▸ **WHAT THE TASK ASKS**: Print every entry below again exactly as written, skipping the pictures.

-.-.-

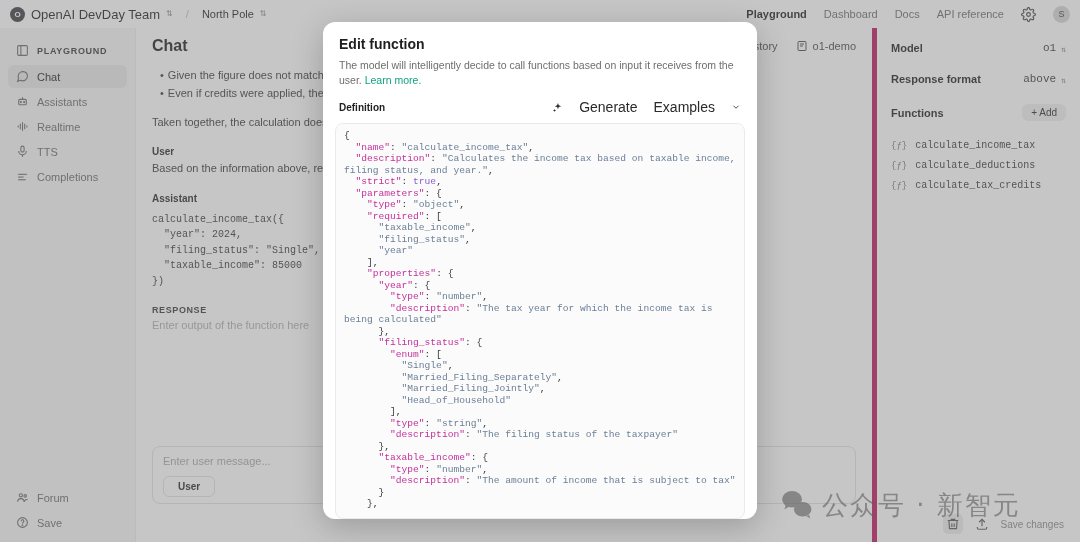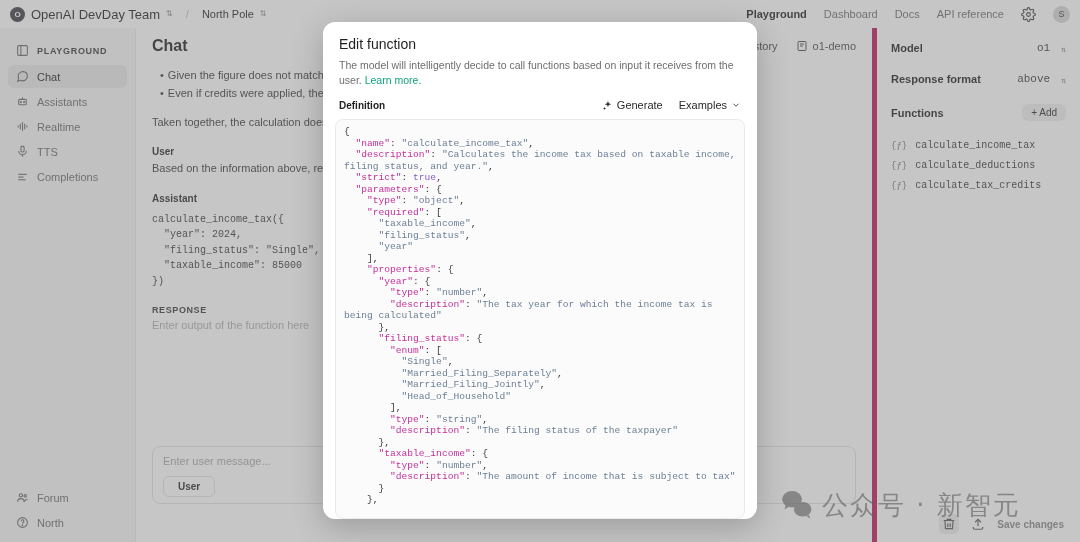"Edit function" .modal-title { font-weight: normal -> bold }
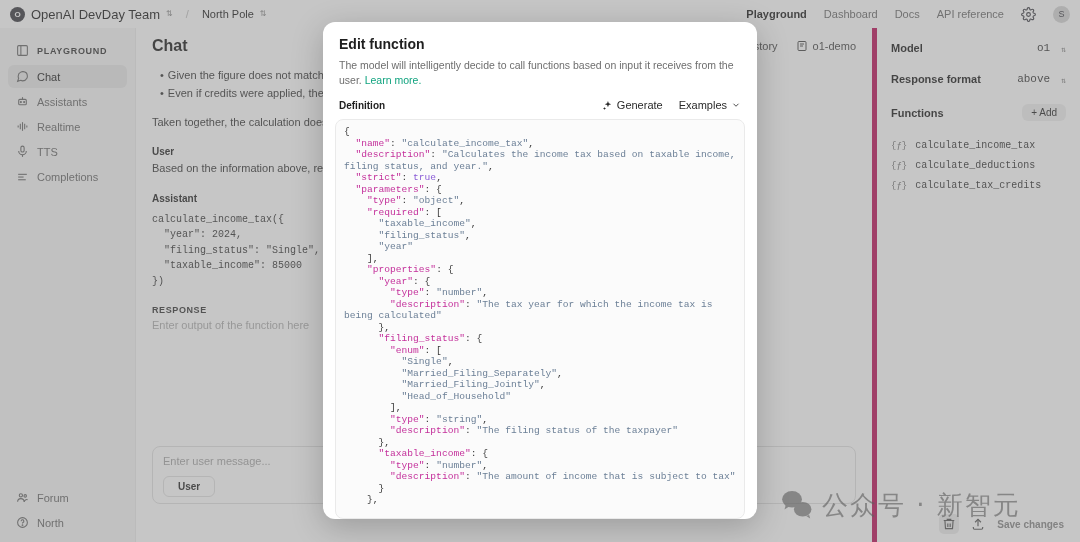"o1" .rvalue { gap: 11px -> 5px }
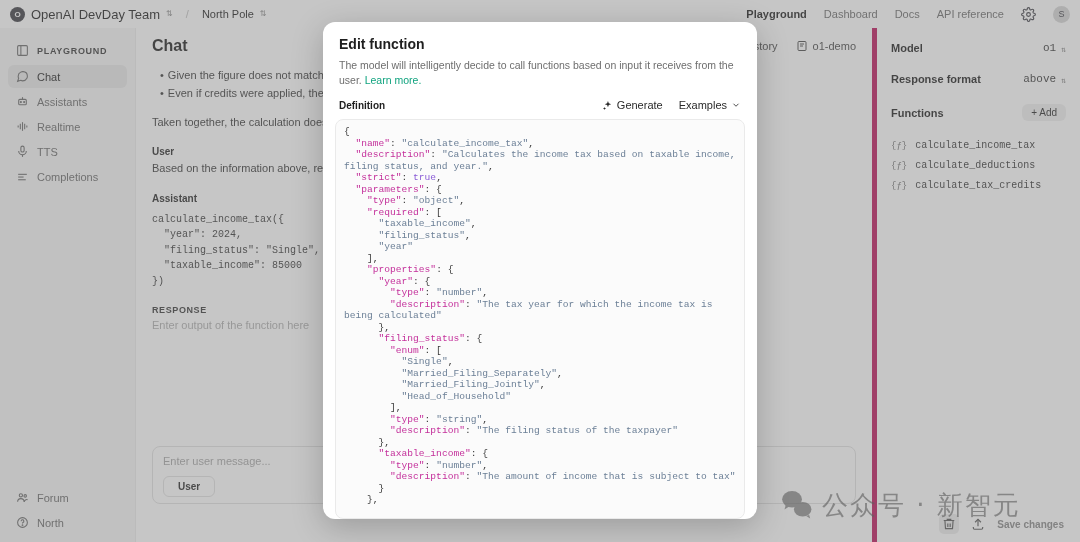"Generate" .def-tool { font-size: 11px -> 14px; gap: 4px -> 16px }
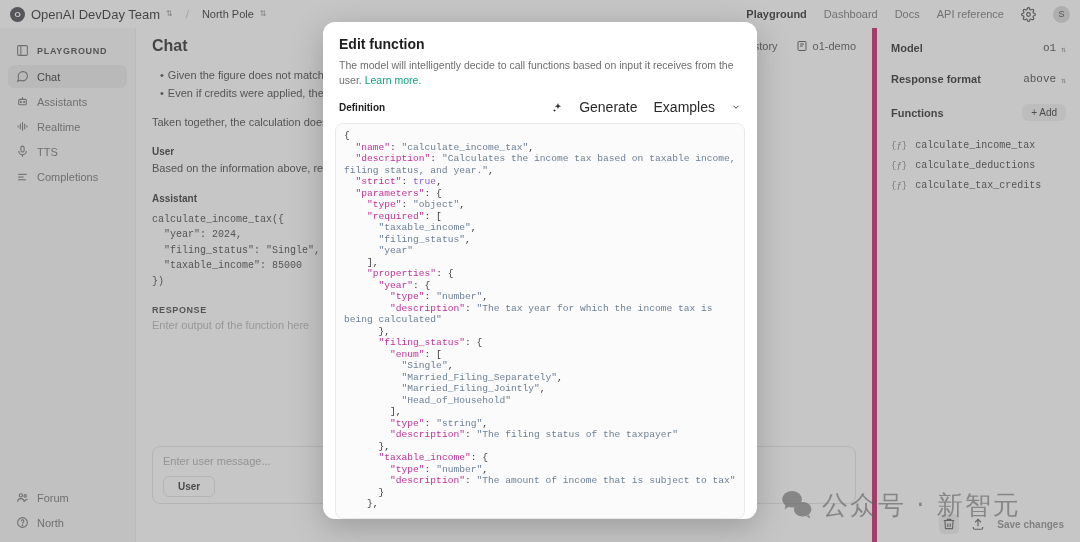"North" span { text: North -> Save }
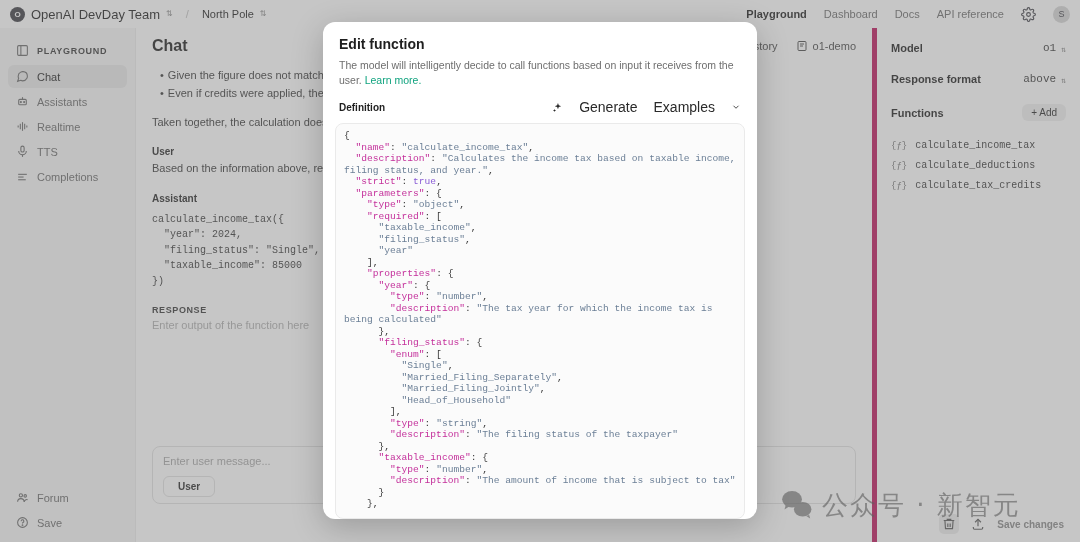"Save changes" .save-changes { font-weight: bold -> none }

-.-.-

▸ **RESPONSE BOX**:
"Edit function" .modal-title { font-weight: normal -> bold }
"o1" .rvalue { gap: 11px -> 5px }
"Generate" .def-tool { font-size: 11px -> 14px; gap: 4px -> 16px }
"North" span { text: North -> Save }
"Save changes" .save-changes { font-weight: bold -> none }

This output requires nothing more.